**Your assignment**
Working through the lines below, return each one that holds "ideal".

#####

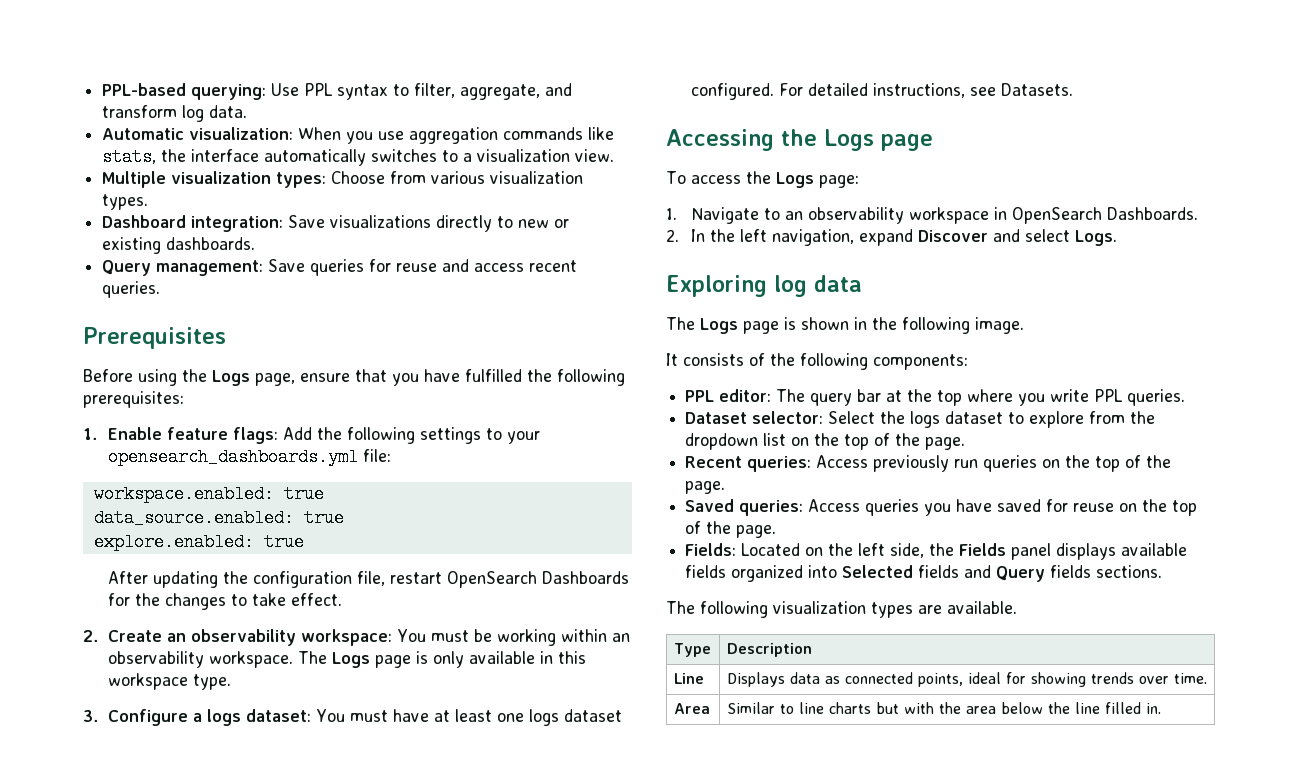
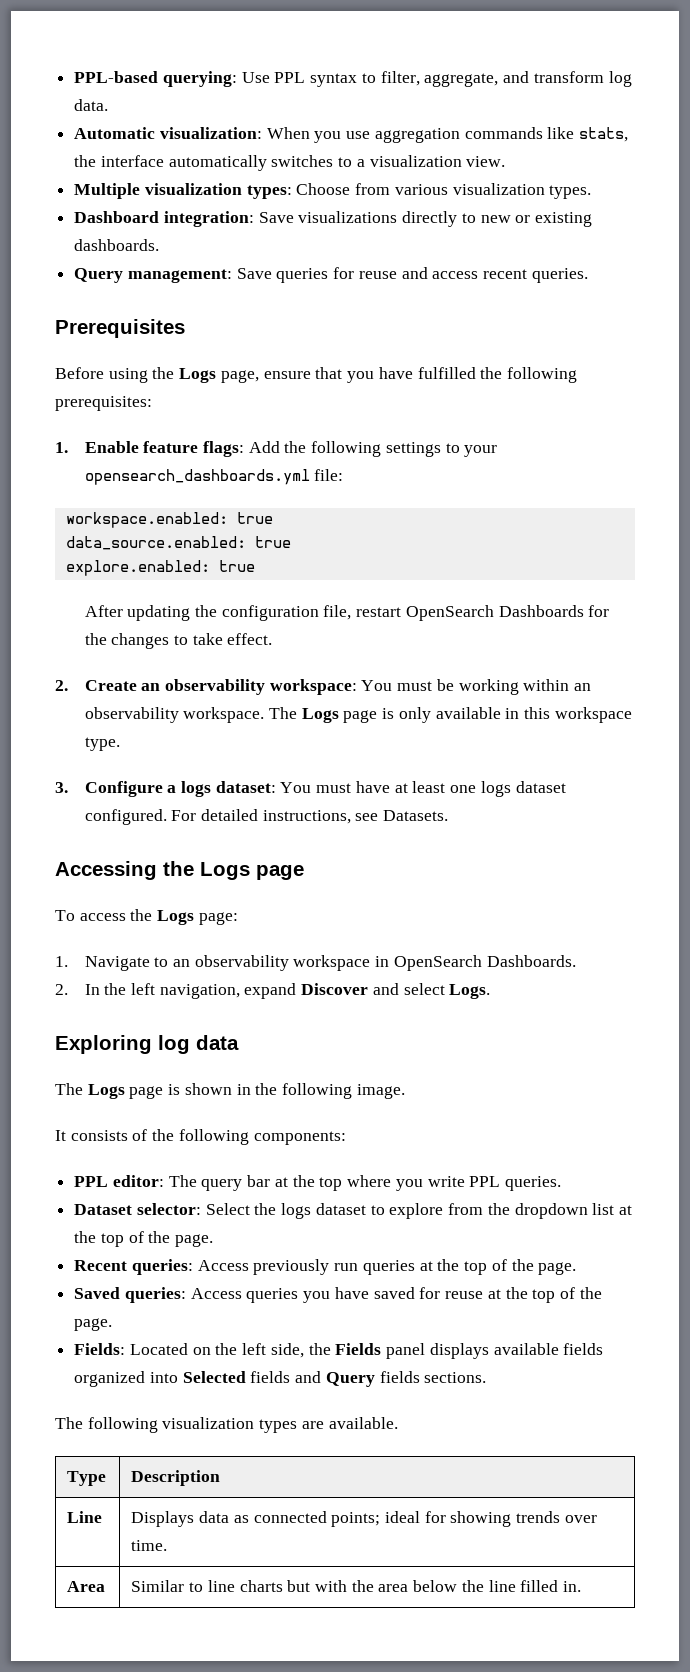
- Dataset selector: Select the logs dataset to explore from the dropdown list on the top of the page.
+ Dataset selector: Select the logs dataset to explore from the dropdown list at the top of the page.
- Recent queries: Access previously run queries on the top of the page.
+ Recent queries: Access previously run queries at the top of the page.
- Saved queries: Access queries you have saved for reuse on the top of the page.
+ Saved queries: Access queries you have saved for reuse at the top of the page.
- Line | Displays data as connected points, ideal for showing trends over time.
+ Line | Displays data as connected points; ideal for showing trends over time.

#####

**Solution to this problem**
- Line | Displays data as connected points, ideal for showing trends over time.
+ Line | Displays data as connected points; ideal for showing trends over time.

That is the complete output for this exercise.